The day immediately following his staircase epiphany, Rich overhauled his diet, became a dedicated vegan, put on his running shoes and jumped back into the pool. It wasn’t long before ambition took hold and his quest to participate in Ultraman slowly began. Two years later, 50 pounds lighter, and fueled by nothing but plants, he surprised the triathlon & ultra communities by not only becoming the first vegan to complete the 320-mile über-endurance event, but by finishing in the top 10 males (3rd fastest American) with the 2nd fastest swim split — all despite having never previously completed even a half-ironman distance triathlon.

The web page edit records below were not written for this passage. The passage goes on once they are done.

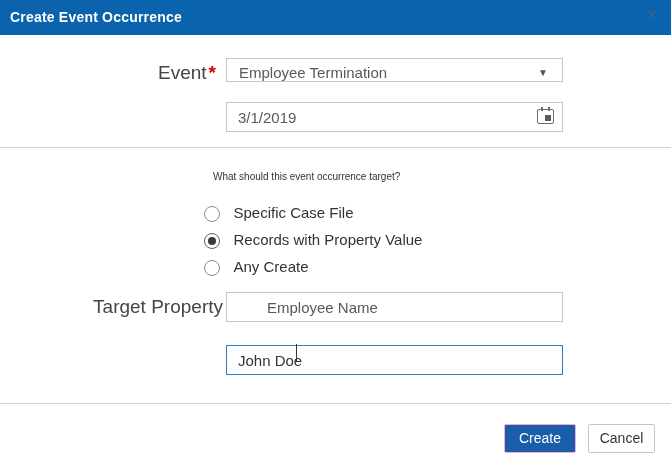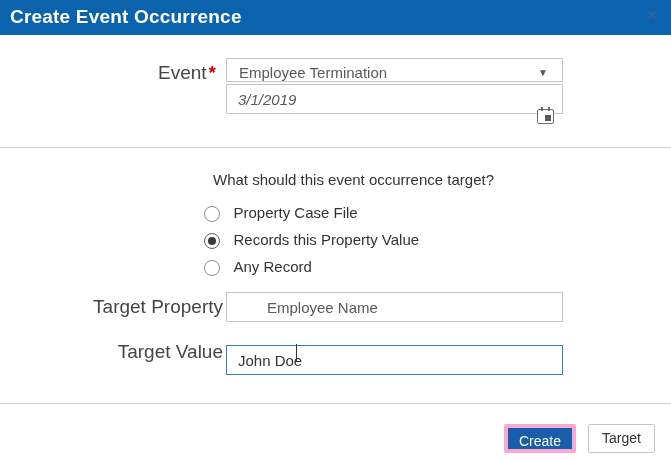--- a/index.html
+++ b/index.html
@@ -3,21 +3,21 @@
 <meta charset="utf-8">
 <style>
   * { margin:0; padding:0; box-sizing:border-box; }
   html,body { width:671px; height:460px; }
   body { font-family:"Liberation Sans","DejaVu Sans",sans-serif; background:#fff; }
 
   .dialog { position:relative; width:671px; height:460px; background:#fff; overflow:hidden; }
 
   
   .titlebar { position:absolute; top:0; left:0; width:671px; height:35px; background:#0b63ae; }
-  .title { position:absolute; left:10px; top:0; line-height:34px; font-size:19px; font-weight:600; color:#ffffff; letter-spacing:0.2px; }
+  .title { position:absolute; left:10px; top:0; line-height:34px; font-size:14px; font-weight:600; color:#ffffff; letter-spacing:0.2px; }
   .close { position:absolute; right:13px; top:0; line-height:30px; font-size:14px; font-weight:bold; color:#3c6493; cursor:pointer; }
 
   
   .flabel { position:absolute; left:1px; width:215px; text-align:right; font-size:19px; color:#454545; line-height:30px; }
   .req { color:#d30000; font-weight:bold; margin-left:2px; }
 
   
   .fieldbox { position:absolute; left:226px; width:337px; height:24px; border:1px solid #c6c6c6; background:#fff; font-size:15px; color:#595959; }
   .dropdown { cursor:pointer; }
   .dd-text { position:absolute; left:12px; top:0; line-height:28px; }
@@ -30,77 +30,76 @@
   
   .calwrap { position:absolute; left:536px; top:106px; width:20px; height:19px; cursor:pointer; }
   .cal { position:absolute; left:1px; top:3px; width:17px; height:15px; border:1px solid #6d6d6d; border-radius:2px; background:#fff; }
   .cal:before { content:""; position:absolute; top:-3px; left:3px; width:2px; height:4px; background:#6d6d6d; box-shadow:7px 0 0 #6d6d6d; }
   .cal:after { content:""; position:absolute; right:2px; bottom:2px; width:6px; height:6px; background:#5a5a5a; }
 
   
   .divider { position:absolute; left:0; width:671px; height:1px; background:#d4d4d4; }
 
   
-  .question { position:absolute; left:213px; top:171px; font-size:15px; color:#333; }
+  .question { position:absolute; left:213px; top:171px; font-size:10px; color:#333; }
   .radio-row { position:absolute; left:204px; height:18px; cursor:pointer; }
   .radio-circle { display:inline-block; vertical-align:middle; width:16px; height:16px; border:1px solid #8b8b8b; border-radius:50%; background:#fff; position:relative; }
   .radio-row.selected .radio-circle { border-color:#616161; }
   .radio-row.selected .radio-circle:after { content:""; position:absolute; left:3px; top:3px; width:8px; height:8px; border-radius:50%; background:#3a3a3a; }
   .radio-label { display:inline-block; vertical-align:middle; margin-left:9px; font-size:15px; color:#333; margin-top:-2px; }
 
   
   .btn { position:absolute; top:424px; height:29px; font-family:"Liberation Sans","DejaVu Sans",sans-serif; font-size:14px; border-radius:2px; cursor:pointer; text-align:center; line-height:27px; }
-  .btn-create { left:504px; width:72px; background:#1a5dab; border:4px solid #f9a8d4; color:#fff; }
+  .btn-create { left:504px; width:72px; background:#1a5dab; border:1px solid #f9a8d4; color:#fff; }
   .btn-cancel { left:588px; width:67px; background:#fff; border:1px solid #c6c6c6; color:#333; }
 </style>
 </head>
 <body>
 
 <div class="dialog">
 
   <div class="titlebar">
     <span class="title">Create Event Occurrence</span>
     <span class="close">✕</span>
   </div>
 
   <div class="flabel" style="top:58px;">
     <span>Event</span><span class="req">*</span>
   </div>
   <div class="fieldbox dropdown" style="top:58px;">
     <span class="dd-text">Employee Termination</span>
     <span class="dd-arrow">▼</span>
   </div>
 
-  <input class="textfield" style="top: 84px; font-style: italic;" type="text" value="3/1/2019">
+  <input class="textfield" style="top: 102px;" type="text" value="3/1/2019">
   <div class="calwrap">
       <div class="cal"></div>
     </div>
 
   <div class="divider" style="top:147px;"></div>
 
   <div class="question">What should this event occurrence target?</div>
 
   <div class="radio-row" style="top:204px;">
     <span class="radio-circle"></span>
-    <span class="radio-label">Property Case File</span>
+    <span class="radio-label">Specific Case File</span>
   </div>
   <div class="radio-row selected" style="top:231px;">
     <span class="radio-circle"></span>
-    <span class="radio-label">Records this Property Value</span>
+    <span class="radio-label">Records with Property Value</span>
   </div>
   <div class="radio-row" style="top:258px;">
     <span class="radio-circle"></span>
-    <span class="radio-label">Any Record</span>
+    <span class="radio-label">Any Create</span>
   </div>
 
   <div class="flabel" style="top:292px; width:222px;">Target Property</div>
   <input class="textfield plain" style="top: 292px; padding-left: 40px;" type="text" value="Employee Name">
 
-  <div class="flabel" style="top:337px; width:222px;">Target Value</div>
   <input class="textfield plain focused" style="top: 337px;" type="text" value="John Doe">
   <div class="caret"></div>
 
   <div class="divider" style="top:403px;"></div>
 
   <div class="btn btn-create">Create</div>
-  <div class="btn btn-cancel">Target</div>
+  <div class="btn btn-cancel">Cancel</div>
 
 </div>
 
 </body></html>

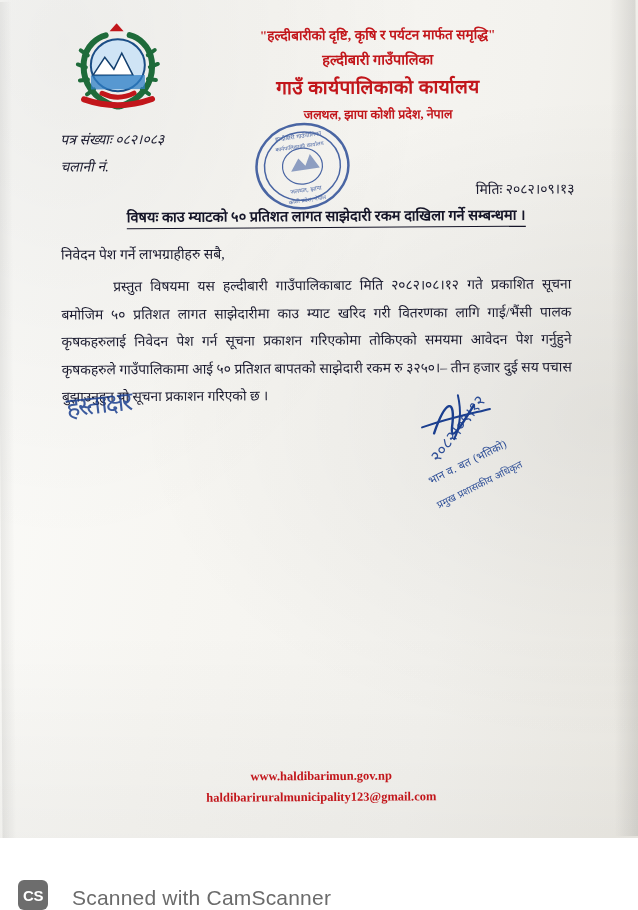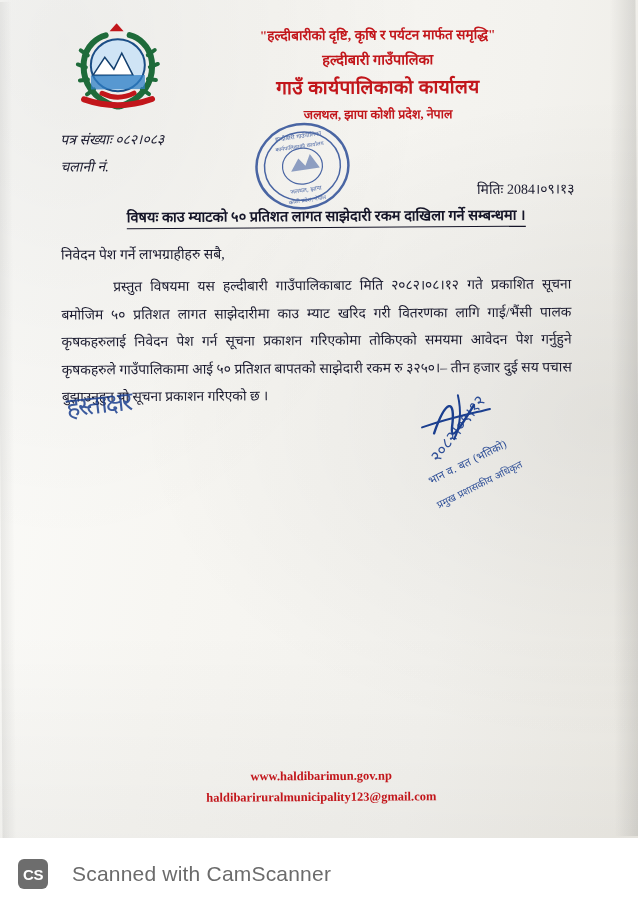--- a/index.html
+++ b/index.html
@@ -240,21 +240,21 @@
 
   
   .scanbar {
     position: absolute;
     left: 0;
     top: 838px;
     width: 638px;
     height: 72px;
     background: #ffffff;
     display: flex;
-    align-items: center;
+    align-items: flex-end;
     padding-left: 18px;
     box-sizing: border-box;
   }
   .cs-logo {
     width: 30px;
     height: 30px;
     border-radius: 6px;
     background: #6d6d6d;
     color: #ffffff;
     font-family: "Liberation Sans", sans-serif;
@@ -324,21 +324,21 @@
     <div class="meta-left">
       <div>
         <span>पत्र संख्याः</span>
         <span>०८२।०८३</span>
       </div>
       <div>चलानी नं.</div>
     </div>
 
     <div class="meta-right">
       <span>मितिः</span>
-      <span>2084।०९।१३</span>
+      <span>२०८२।०९।१३</span>
     </div>
 
     <div class="subject">विषयः काउ म्याटको ५० प्रतिशत लागत साझेदारी रकम दाखिला गर्ने सम्बन्धमा ।</div>
 
     <div class="salutation">निवेदन पेश गर्ने लाभग्राहीहरु सबै,</div>
 
     <div class="body-text">प्रस्तुत विषयमा यस हल्दीबारी गाउँपालिकाबाट मिति २०८२।०८।१२ गते प्रकाशित सूचना बमोजिम ५० प्रतिशत लागत साझेदारीमा काउ म्याट खरिद गरी वितरणका लागि गाई/भैंसी पालक कृषकहरुलाई निवेदन पेश गर्न सूचना प्रकाशन गरिएकोमा तोकिएको समयमा आवेदन पेश गर्नुहुने कृषकहरुले गाउँपालिकामा आई ५० प्रतिशत बापतको साझेदारी रकम रु ३२५०।– तीन हजार दुई सय पचास बुझाउनुहुन यो सूचना प्रकाशन गरिएको छ ।</div>
 
     <div class="ink sig-left">हस्ताक्षर</div>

In 2009, Rich returned to Ultraman twice the athlete he was the year prior. Despite a stacked field, he took home first day honors with a blistering 2:21 swim victory (6th fastest of all time) and a third fastest bike leg to win the day with a 10 minute lead on the field. On Day 2 Richard suffered a serious bike crash but managed to salvage the day in 6th place overall. With an injured knee and shoulder Richard nonetheless went on to a 7:51 Day 3 double-marathon to hold onto 6th place overall.
Rich’s plant-fueled feats of boundary-pushing athleticism have been featured on CNN and in the pages of the Los Angeles Times Sunday Magazine, The Huffington Post, Stanford Magazine, Men’s Health Living, VegNews, Triathlete, Outside, 3/GO Magazine and Men’s Fitness Magazine, which named Rich as one of the “25 Fittest Men in the World.”
Along with his wife and four children, Rich resides in Malibu Canyon outside of Los Angeles.
When he isn’t writing, podcasting or spending time with his family, you can find him lost on the remote trails of the Santa Monica Mountains.